Friday, February 19, 2010
Memorable: Krauser MKM1000
The sportiest bike BMW had in their line-up back in late-1970s was the R100S, which was powered by an old 980cc Boxer-twin that made a paltry 70 horsepower. At that time, the German company was simply unable to meet the demands of enthusiasts who wanted a faster, more powerful and better handling BMW sportsbike. The first of BMW’s K-series bikes, with modern four-cylinder engines, wouldn’t be launched until 1983 and the stock R100S simply wasn’t adequate for the needs of many sportsbike enthusiasts.
With a background in motorcycle sidecar racing and a business built around motorcycle luggage and accessories, it was one Mike Krauser who took it upon himself to build a sportier BMW streetbike – the MKM1000 – which took the R100S to a whole new level. Mike, along with motorcycle development firm HPN, spent close to US$150,000 towards developing the MKM1000, which was ultimately homologated with the TUV for street use in Germany.
The MKM1000 was based on the 1980 BMW R100S, with a lot of components (wheels, suspension parts, brakes, 40mm Bing carburettors, exhaust system, shaft drive and various other bits) taken from that machine.
With extensive work on the R100S’ air-cooled, two-valves-per-cylinder, 980cc OHV boxer-twin, power output was boosted from 70bhp to 82bhp. Also, the MKM1000 got a completely new tubular space frame that was light, compact and rigid, and increased the bike’s wheelbase by an inch, which led to significant improvements in the handling compared to the standard R100S.

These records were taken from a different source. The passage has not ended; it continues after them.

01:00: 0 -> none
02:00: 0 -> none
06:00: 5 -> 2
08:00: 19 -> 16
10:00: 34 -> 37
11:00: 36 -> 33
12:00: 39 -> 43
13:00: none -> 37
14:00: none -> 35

The Krauser MKM also got redesigned bodywork made of fibreglass and styled by one Franz Wiedemann, who had earlier worked on designing fairings for the BMW R100RS and R100RT. The full fairing and one-piece tank/side panels/tail unit look clean and elegant even today, and certainly must have been cutting edge design back in 1980. The bike weighed in at around 218 kilos – reasonably light for its time.

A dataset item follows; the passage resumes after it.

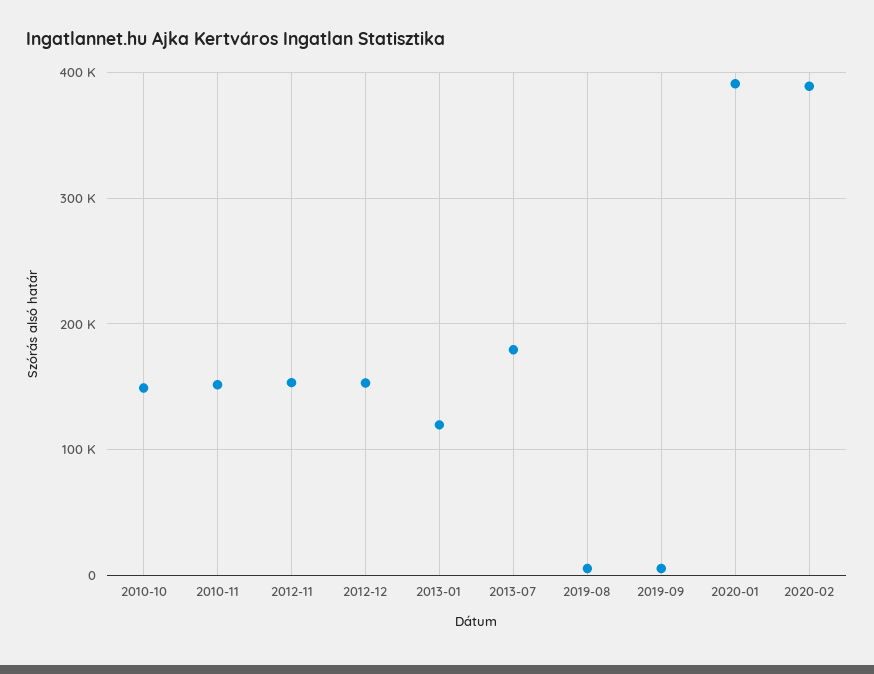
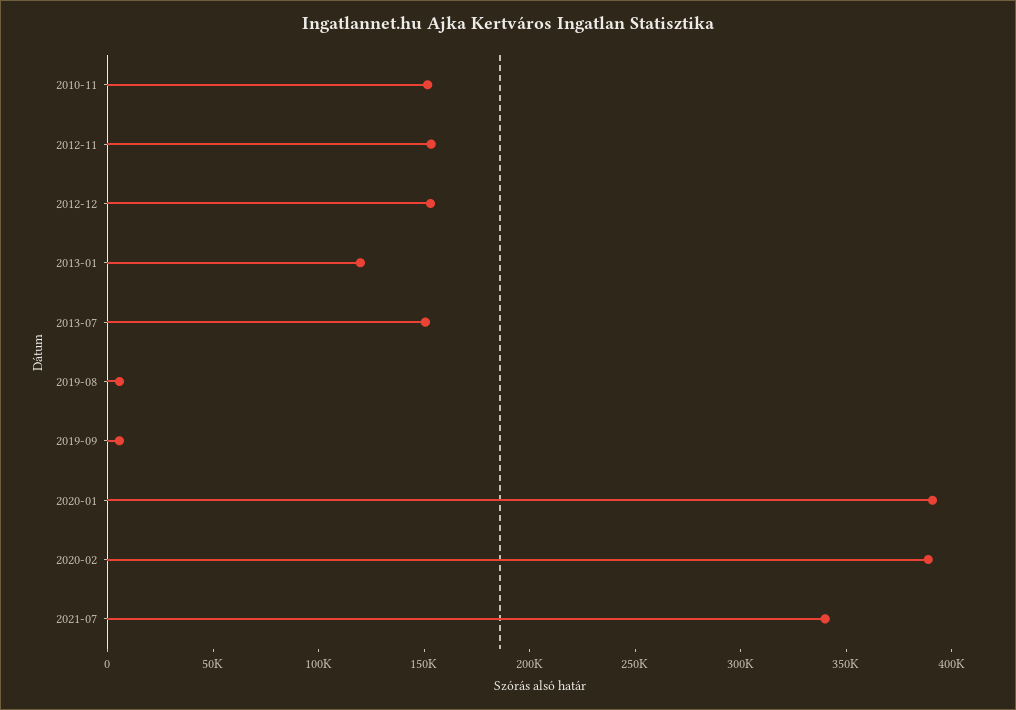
2010-10: 150000 -> none
2013-07: 180000 -> 150000
2021-07: none -> 340000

According to a road test conducted by American magazine Cycle Guide, the Krauser 1000 felt much more refined than the bike it was based on, with reduced engine vibrations, better controlled suspension, slick gearshifts, precise steering and improved high speed stability.

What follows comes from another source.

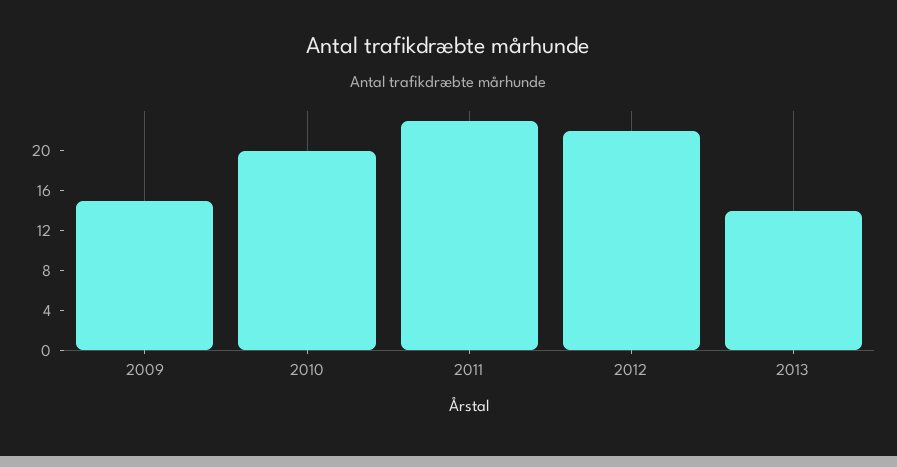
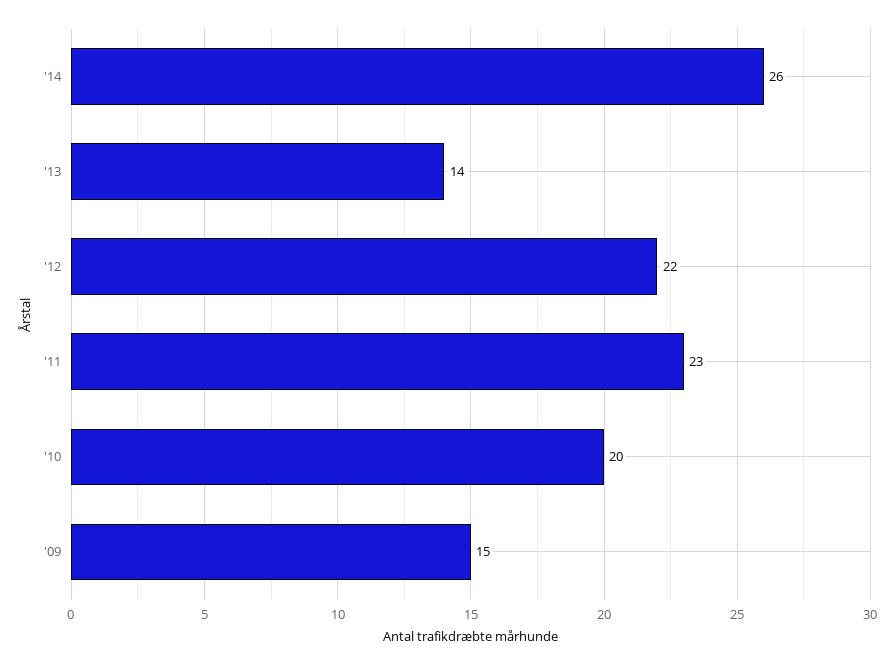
'14: none -> 26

The road test report says the MKM wasn’t very comfortable below speeds of about 130km/h and the suspension was a bit too stiff, but the bike’s overall performance was still pretty impressive. The bike would accelerate from zero to 100km/h in 4.7 seconds (half a second better than a stock R100S), hit a top speed of about 205km/h and at 23.4km/l, even the fuel economy was not bad at all.
The exact number of units built isn’t very clear – probably somewhere between 200 and 240. And the Krauser MKM1000 cost US$16,000 back then, which means it definitely wasn’t very affordable. But we believe this is one of the coolest, rarest, most exclusive BMW specials ever built. We love this bike!